I began my Deep Folk Mixtape series about three years ago. I had recently pressed the pause button on my DJ life. After EBTG went on hiatus in 2000 I spent the next twelve years immersed in underground electronic music, which had had hit me as a new way of hearing and playing music to me after years writing in a similar way – like a long-term painter being introduced to collage. The urge to return to my songwriting roots then bubbled again up a few years ago. I began writing songs again – and it has led to my two recent solo albums Hendra and Fever Dream – but the urge to DJ never fully subsided, so I began to wonder what would happen if I applied the same principles I had applied to mixing deep house to folk and folk-rock and American Primitive and ambient electronic music; thinking about segues, matching keys and tempo, space echo, overlays of spoken word. And so the Deep Folk Mixtape series was born.

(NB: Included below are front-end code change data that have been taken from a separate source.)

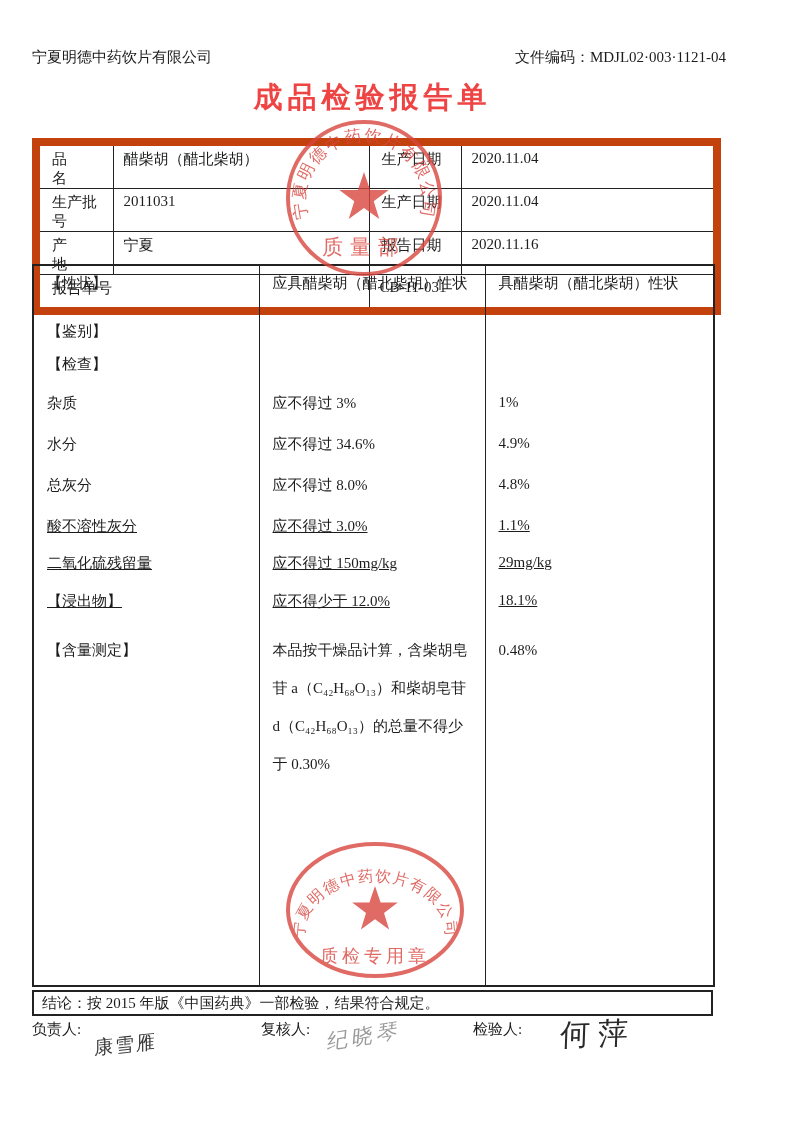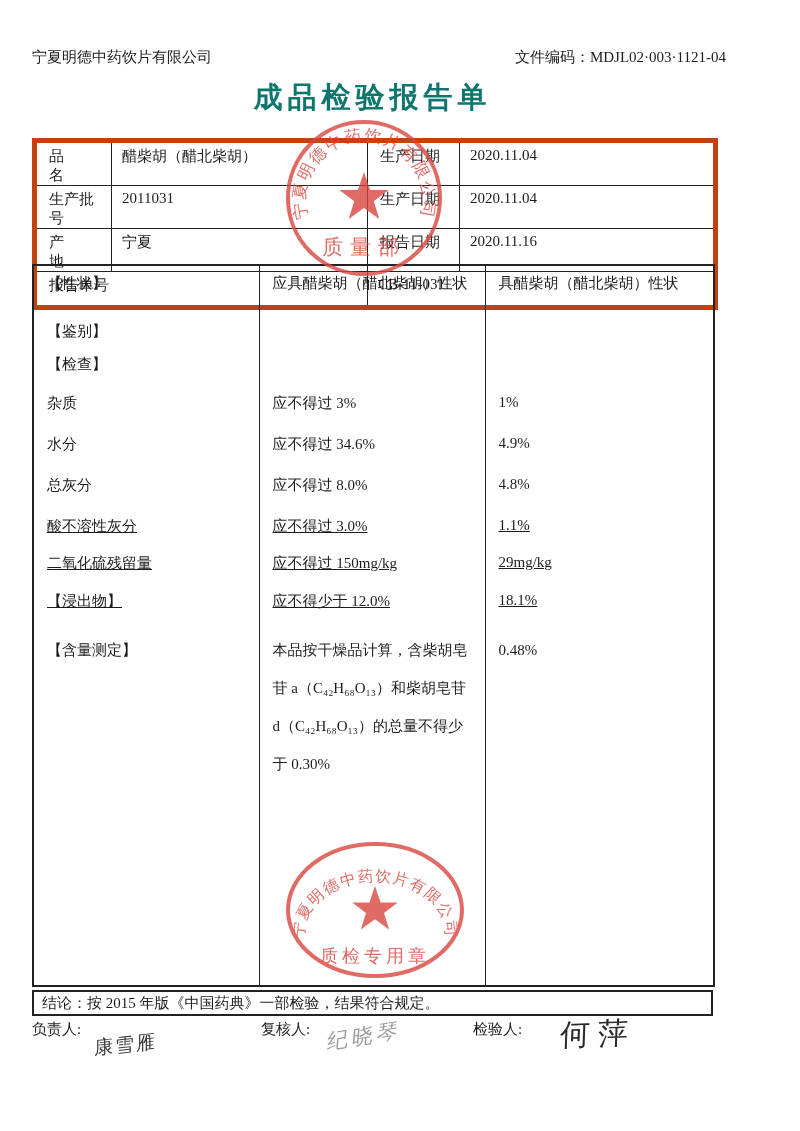--- a/index.html
+++ b/index.html
@@ -13,7 +13,7 @@
 
   
   .hdr { left:32px; top:48px; width:694px; display:flex; justify-content:space-between; font-size:15px; }
-  .title { left:32px; top:78px; width:681px; text-align:center; font-size:29px; font-weight:bold; letter-spacing:5px; font-family:"Liberation Sans","DejaVu Sans",sans-serif; color:#0f766e; }
+  .title { left:32px; top:78px; width:681px; text-align:center; font-size:29px; font-weight:bold; letter-spacing:5px; font-family:"Liberation Sans","DejaVu Sans",sans-serif; color:#ef4444; }
 
   
   table { border-collapse:collapse; table-layout:fixed; }

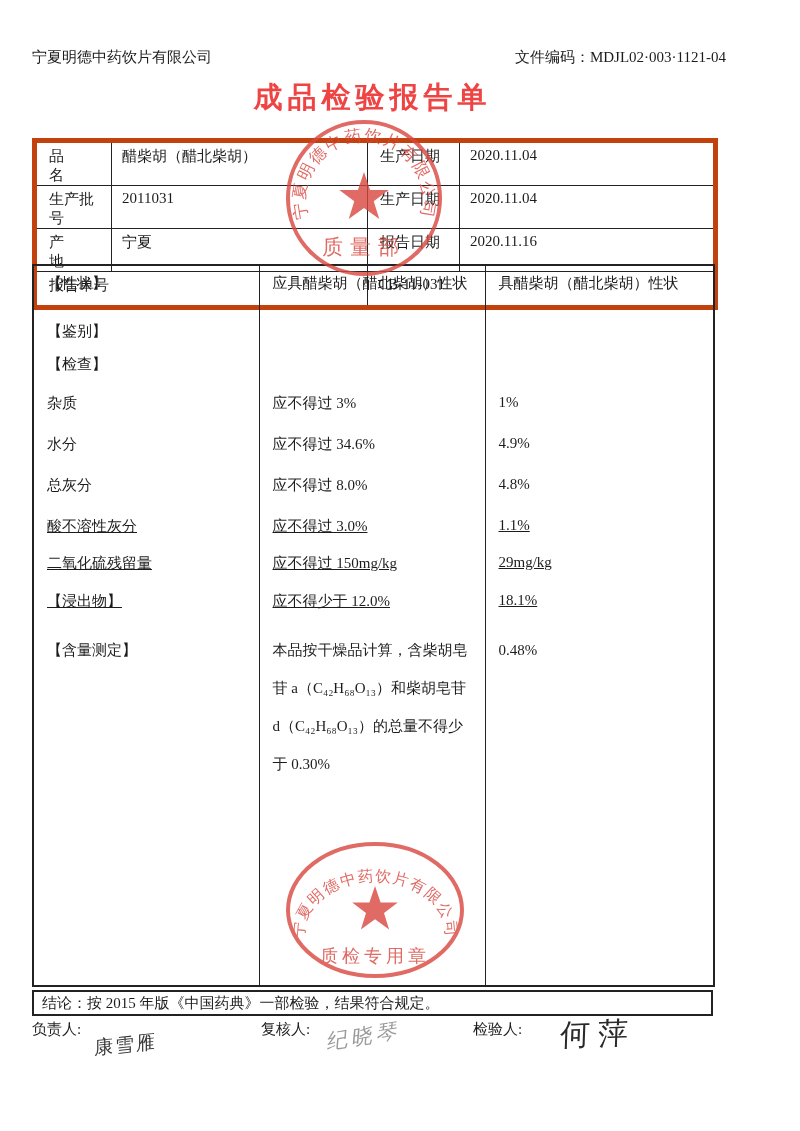--- a/index.html
+++ b/index.html
@@ -19,7 +19,7 @@
   table { border-collapse:collapse; table-layout:fixed; }
   td { vertical-align:top; font-size:15px; overflow:hidden; }
 
-  .info-table { left:32px; top:138px; width:681px; border:5px solid #c2410c; }
+  .info-table { left:32px; top:138px; width:681px; border:8px solid #c2410c; }
   .info-table td { border:1px solid #222; height:36px; padding:4px 8px 0 10px; }
   .info-table td.lbl { padding-left:12px; }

I don’t really plan them. As the weeks pass I keep a notebook of music I stumble across that I think might fit, then an evening comes around when I go down into my studio and plug up a few FX, and start tinkering around until I get the first couple of mixes and crossovers planned; then it just flows. I do some mixes live through an old Rane mixer, some using software – both have their uses. I’m not a purist. I use Freesound.org for a lot of the field recordings to add texture; there are some beautiful recordings up there; there is a guy I follow who specializes in long slow recordings of the creaking of trees in the wind.
I found the photograph I used for the artwork in a box of my grandmother’s old souvenirs. It is my grandfather William Watt in full deep folk mixtape mode.